- _WORK INSTRUCTION_
Below are the entries; give again exactly the lines from the one mentioning "[127,296,217,308] Index files" through the one mentioning "[147,164,180,178] This ->", inclusive.

BEGIN DATA TO USE

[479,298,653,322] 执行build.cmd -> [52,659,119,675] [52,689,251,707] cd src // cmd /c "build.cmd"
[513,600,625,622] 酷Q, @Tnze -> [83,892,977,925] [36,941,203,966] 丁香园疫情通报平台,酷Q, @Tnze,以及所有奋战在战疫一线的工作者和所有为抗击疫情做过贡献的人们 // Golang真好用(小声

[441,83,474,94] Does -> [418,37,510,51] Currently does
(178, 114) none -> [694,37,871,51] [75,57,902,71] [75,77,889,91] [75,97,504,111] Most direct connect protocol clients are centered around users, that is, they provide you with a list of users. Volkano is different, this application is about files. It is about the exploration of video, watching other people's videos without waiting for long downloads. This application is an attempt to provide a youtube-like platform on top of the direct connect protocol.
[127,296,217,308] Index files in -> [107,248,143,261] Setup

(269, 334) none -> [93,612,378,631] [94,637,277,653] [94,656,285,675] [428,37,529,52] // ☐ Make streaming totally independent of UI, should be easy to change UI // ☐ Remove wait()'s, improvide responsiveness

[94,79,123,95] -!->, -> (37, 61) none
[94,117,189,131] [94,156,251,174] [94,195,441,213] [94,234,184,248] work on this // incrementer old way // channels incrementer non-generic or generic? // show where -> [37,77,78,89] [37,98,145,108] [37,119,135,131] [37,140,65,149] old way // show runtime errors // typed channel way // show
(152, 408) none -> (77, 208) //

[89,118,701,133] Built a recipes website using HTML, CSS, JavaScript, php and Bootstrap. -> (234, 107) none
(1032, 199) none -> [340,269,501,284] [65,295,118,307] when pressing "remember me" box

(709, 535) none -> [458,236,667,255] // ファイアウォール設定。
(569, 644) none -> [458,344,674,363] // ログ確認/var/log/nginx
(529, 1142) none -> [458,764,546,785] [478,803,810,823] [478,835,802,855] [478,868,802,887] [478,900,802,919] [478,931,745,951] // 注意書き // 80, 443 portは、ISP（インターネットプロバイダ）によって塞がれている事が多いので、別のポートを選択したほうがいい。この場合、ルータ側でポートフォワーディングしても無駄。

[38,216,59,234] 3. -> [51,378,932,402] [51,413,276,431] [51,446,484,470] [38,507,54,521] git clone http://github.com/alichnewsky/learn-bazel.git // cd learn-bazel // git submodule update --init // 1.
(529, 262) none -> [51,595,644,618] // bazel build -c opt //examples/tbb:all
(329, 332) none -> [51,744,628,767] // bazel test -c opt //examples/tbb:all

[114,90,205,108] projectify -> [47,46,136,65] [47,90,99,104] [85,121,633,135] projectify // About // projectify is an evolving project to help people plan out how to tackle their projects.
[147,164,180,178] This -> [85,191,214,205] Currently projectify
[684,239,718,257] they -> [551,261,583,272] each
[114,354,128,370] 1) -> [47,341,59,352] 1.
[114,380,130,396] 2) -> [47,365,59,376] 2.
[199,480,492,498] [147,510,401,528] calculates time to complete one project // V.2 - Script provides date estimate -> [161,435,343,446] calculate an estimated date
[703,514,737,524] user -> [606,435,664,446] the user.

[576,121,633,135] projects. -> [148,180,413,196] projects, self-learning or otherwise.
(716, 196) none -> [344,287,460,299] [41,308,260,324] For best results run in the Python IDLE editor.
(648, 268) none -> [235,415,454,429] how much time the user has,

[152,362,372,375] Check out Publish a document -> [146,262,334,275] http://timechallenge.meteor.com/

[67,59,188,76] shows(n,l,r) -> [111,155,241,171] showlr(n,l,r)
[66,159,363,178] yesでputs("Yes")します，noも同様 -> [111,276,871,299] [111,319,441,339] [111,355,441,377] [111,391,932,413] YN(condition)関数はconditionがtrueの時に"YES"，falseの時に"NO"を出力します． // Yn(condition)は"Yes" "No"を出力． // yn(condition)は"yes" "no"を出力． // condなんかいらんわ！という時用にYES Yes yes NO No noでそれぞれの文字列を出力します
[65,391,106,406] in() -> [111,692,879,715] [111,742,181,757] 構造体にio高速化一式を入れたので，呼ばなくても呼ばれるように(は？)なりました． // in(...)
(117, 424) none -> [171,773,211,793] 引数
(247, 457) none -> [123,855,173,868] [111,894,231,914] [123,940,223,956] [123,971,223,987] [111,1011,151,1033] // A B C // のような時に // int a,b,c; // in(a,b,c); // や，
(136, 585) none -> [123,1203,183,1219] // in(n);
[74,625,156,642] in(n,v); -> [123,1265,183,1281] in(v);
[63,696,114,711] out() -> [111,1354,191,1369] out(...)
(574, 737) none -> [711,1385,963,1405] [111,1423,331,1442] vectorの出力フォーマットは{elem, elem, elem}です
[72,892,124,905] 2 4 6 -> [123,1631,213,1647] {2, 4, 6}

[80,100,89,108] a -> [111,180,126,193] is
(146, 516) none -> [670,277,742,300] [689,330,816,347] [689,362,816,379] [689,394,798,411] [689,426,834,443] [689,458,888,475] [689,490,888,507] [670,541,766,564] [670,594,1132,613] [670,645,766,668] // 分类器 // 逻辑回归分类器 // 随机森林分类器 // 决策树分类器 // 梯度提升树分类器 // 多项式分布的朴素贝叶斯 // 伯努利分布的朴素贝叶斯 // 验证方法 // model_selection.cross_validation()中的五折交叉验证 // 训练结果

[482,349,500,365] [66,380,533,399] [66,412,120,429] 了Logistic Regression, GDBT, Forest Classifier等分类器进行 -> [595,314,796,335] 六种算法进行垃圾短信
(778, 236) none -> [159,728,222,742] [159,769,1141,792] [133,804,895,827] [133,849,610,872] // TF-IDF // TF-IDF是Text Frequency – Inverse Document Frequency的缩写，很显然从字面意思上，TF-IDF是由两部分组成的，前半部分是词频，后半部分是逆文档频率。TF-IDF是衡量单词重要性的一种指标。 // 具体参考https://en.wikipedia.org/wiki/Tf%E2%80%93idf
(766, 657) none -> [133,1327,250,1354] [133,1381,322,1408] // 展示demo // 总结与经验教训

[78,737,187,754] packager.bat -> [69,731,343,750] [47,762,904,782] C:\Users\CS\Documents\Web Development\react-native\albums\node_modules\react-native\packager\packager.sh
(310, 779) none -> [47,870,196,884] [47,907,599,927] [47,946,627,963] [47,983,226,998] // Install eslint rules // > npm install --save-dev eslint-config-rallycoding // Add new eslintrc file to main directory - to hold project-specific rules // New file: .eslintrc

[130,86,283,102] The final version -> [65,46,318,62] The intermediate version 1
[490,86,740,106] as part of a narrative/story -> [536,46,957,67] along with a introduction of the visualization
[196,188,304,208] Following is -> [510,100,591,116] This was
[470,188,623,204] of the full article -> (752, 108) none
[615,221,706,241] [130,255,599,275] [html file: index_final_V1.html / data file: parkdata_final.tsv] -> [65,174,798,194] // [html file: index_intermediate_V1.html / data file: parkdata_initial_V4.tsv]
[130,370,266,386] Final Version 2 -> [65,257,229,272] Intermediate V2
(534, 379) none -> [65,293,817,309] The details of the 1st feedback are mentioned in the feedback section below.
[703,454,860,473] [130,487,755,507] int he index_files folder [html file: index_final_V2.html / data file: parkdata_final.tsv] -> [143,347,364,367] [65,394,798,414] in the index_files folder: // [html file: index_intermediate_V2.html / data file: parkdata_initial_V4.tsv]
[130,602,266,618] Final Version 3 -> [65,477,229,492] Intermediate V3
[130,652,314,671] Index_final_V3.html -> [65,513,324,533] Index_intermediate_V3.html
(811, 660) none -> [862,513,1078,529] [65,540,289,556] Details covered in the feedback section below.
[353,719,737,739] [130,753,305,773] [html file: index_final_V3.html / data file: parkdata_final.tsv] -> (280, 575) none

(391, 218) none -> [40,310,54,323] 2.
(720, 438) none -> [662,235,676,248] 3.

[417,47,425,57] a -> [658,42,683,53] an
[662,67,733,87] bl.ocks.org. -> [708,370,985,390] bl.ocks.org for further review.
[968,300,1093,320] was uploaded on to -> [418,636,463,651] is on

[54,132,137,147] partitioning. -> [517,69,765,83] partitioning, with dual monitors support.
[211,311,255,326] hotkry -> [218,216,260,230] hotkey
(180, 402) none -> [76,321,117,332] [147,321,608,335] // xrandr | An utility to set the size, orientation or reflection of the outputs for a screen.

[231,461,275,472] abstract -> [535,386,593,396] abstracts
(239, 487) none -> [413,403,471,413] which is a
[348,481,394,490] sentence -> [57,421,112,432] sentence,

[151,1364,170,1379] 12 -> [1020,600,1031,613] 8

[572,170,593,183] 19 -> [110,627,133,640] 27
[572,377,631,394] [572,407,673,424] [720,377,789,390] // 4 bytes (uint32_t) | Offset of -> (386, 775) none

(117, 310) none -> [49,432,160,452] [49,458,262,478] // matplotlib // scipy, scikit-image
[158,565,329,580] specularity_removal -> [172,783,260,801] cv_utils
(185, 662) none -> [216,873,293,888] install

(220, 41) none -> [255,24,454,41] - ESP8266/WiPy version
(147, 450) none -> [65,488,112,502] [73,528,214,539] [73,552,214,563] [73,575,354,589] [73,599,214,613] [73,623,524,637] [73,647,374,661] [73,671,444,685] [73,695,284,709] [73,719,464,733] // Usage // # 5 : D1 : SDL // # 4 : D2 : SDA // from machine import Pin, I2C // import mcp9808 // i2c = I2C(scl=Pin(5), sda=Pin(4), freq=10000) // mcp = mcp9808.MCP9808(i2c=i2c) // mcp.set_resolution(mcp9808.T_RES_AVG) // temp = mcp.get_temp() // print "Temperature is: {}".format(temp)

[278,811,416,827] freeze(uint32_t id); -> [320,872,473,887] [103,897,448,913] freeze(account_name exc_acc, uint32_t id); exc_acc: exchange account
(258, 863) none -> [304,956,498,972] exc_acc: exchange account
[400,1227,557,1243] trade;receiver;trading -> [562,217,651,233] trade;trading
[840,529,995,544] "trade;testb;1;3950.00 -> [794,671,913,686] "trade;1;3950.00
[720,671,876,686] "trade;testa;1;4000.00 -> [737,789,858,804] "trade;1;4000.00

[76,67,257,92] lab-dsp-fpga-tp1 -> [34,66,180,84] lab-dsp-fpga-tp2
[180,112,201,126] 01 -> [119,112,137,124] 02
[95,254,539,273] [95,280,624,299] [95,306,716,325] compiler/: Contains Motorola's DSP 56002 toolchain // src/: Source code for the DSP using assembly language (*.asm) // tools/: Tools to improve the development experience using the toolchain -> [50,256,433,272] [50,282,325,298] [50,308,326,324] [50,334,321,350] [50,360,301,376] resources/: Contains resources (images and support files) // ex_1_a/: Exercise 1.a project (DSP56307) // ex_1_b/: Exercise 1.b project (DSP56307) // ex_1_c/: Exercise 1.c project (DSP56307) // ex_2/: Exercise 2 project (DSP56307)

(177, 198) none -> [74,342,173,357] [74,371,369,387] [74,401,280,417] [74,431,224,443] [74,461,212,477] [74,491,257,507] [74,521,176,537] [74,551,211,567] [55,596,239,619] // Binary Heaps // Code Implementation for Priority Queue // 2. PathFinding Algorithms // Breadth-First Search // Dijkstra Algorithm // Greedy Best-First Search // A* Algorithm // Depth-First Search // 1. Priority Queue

END DATA TO USE

- _ANSWER BOX_
[127,296,217,308] Index files in -> [107,248,143,261] Setup

(269, 334) none -> [93,612,378,631] [94,637,277,653] [94,656,285,675] [428,37,529,52] // ☐ Make streaming totally independent of UI, should be easy to change UI // ☐ Remove wait()'s, improvide responsiveness

[94,79,123,95] -!->, -> (37, 61) none
[94,117,189,131] [94,156,251,174] [94,195,441,213] [94,234,184,248] work on this // incrementer old way // channels incrementer non-generic or generic? // show where -> [37,77,78,89] [37,98,145,108] [37,119,135,131] [37,140,65,149] old way // show runtime errors // typed channel way // show
(152, 408) none -> (77, 208) //

[89,118,701,133] Built a recipes website using HTML, CSS, JavaScript, php and Bootstrap. -> (234, 107) none
(1032, 199) none -> [340,269,501,284] [65,295,118,307] when pressing "remember me" box

(709, 535) none -> [458,236,667,255] // ファイアウォール設定。
(569, 644) none -> [458,344,674,363] // ログ確認/var/log/nginx
(529, 1142) none -> [458,764,546,785] [478,803,810,823] [478,835,802,855] [478,868,802,887] [478,900,802,919] [478,931,745,951] // 注意書き // 80, 443 portは、ISP（インターネットプロバイダ）によって塞がれている事が多いので、別のポートを選択したほうがいい。この場合、ルータ側でポートフォワーディングしても無駄。

[38,216,59,234] 3. -> [51,378,932,402] [51,413,276,431] [51,446,484,470] [38,507,54,521] git clone http://github.com/alichnewsky/learn-bazel.git // cd learn-bazel // git submodule update --init // 1.
(529, 262) none -> [51,595,644,618] // bazel build -c opt //examples/tbb:all
(329, 332) none -> [51,744,628,767] // bazel test -c opt //examples/tbb:all

[114,90,205,108] projectify -> [47,46,136,65] [47,90,99,104] [85,121,633,135] projectify // About // projectify is an evolving project to help people plan out how to tackle their projects.
[147,164,180,178] This -> [85,191,214,205] Currently projectify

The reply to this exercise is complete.